Twig, her chest puffed out and her fingers already gripping the hilt of her sword, advanced—until Rosemary caught her by the elbow.

“Let me try. If it’s friendly, it might respond better to a… gentler… introduction.”

Twig’s nostrils flared, but she nodded and, after planting a sloppy kiss on Rosemary’s forehead, bowed to the side.

Running a finger over the pre-prepared vials of potion she’d tied around her waist like a belt, Rosemary stepped forward. “Eh-hem.”

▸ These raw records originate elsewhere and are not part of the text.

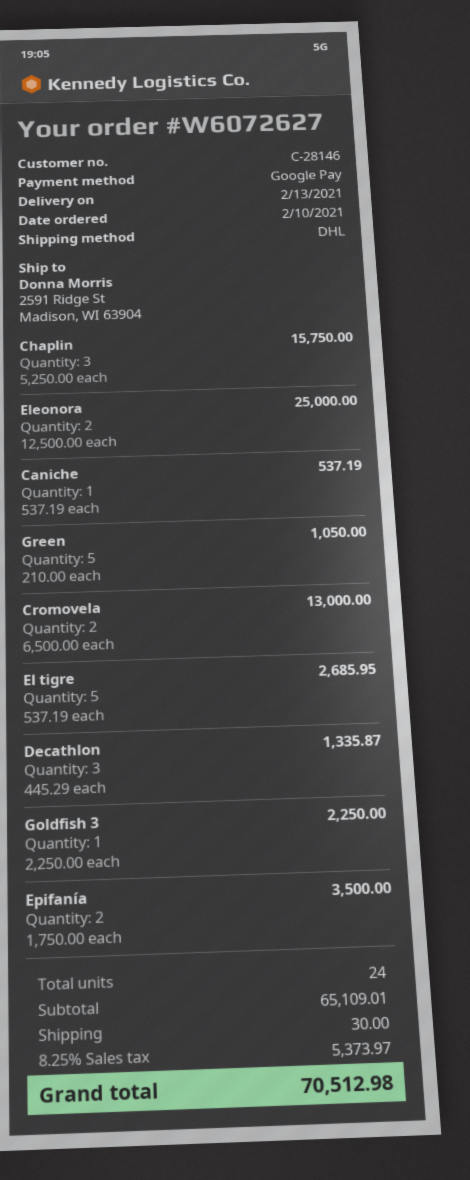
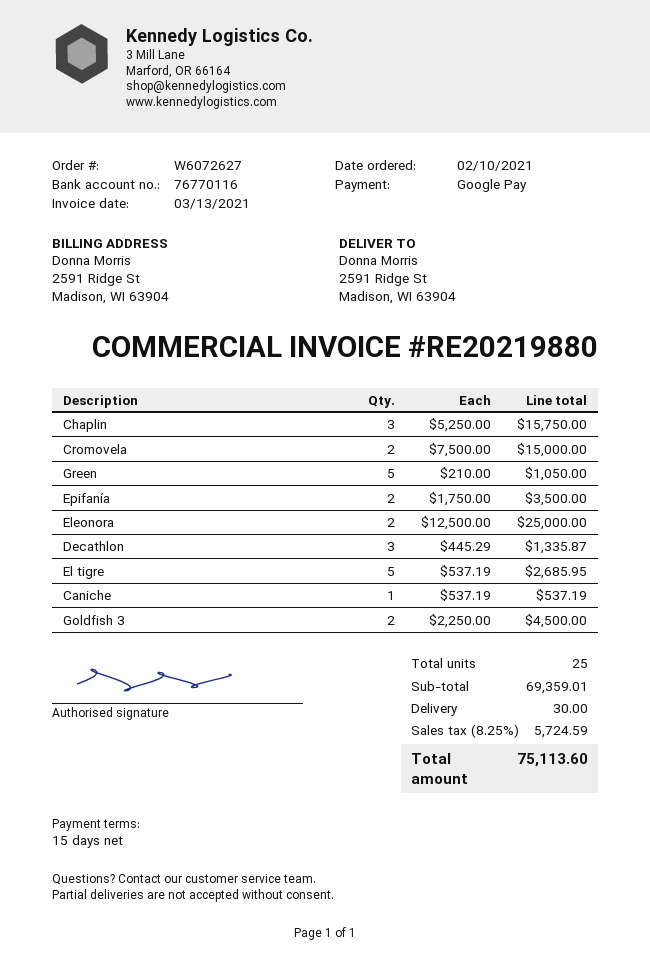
Cromovela: 2 x 6500.00 = 13000.00 -> 2 x 7500.00 = 15000.00
Goldfish 3: 1 x 2250.00 = 2250.00 -> 2 x 2250.00 = 4500.00
total quantity: 24 -> 25
subtotal: 65109.01 -> 69359.01
tax: 8.25% = 5373.97 -> 8.25% = 5724.59
total: 70512.98 -> 75113.60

If the spirit had heard, it made no indication, instead dipping its head deeper into the trunk.


Still no response.

Rosemary stomped her foot, clapped her hands, and even attempted a hand whistle, blowing around her fingers the way Twig had once done to quiet an entire tavern of brawling drunkards (Rosemary’s result, unfortunately, came out more spittle than whistle)—all to similar non-effect. At last, exasperated, she marched up to the ghost, extended an arm—and tapped it on the boney blue shoulder blade.

Slowly, jerkily, the specter’s skull twisted a full one-eighty degrees to stare at Rosemary with empty sockets.

No… not quite empty. Deep within each void-like opening glowed a light, a twinkling pupil bright as a single star in its own inky black galaxy. The spirit rose, its ghostly, glowing skull snapping back into place as it turned to face Rosemary.

“Ah, yes.” Resisting the urge to take a step back, Rosemary fumbled at her potion belt until she’d unfastened the necessary vial. “You may not be aware of this,” she said, her voice only slightly trembling, “but you are, well, you’re dead.” She uncorked the vial. Its contents—a green fluorescent goop composed of the moldy wormroot and crushed nightmare beetle wings dissolved in rose water and a dollop of Rosemary’s own saliva—hissed and fizzed. “I hope that information doesn’t come as a shock.” Raising the potion over the ghost’s head, Rosemary muttered an impromptu incantation: “May whatever force still binds you to this world dissipate so that you are free to, um, move on.”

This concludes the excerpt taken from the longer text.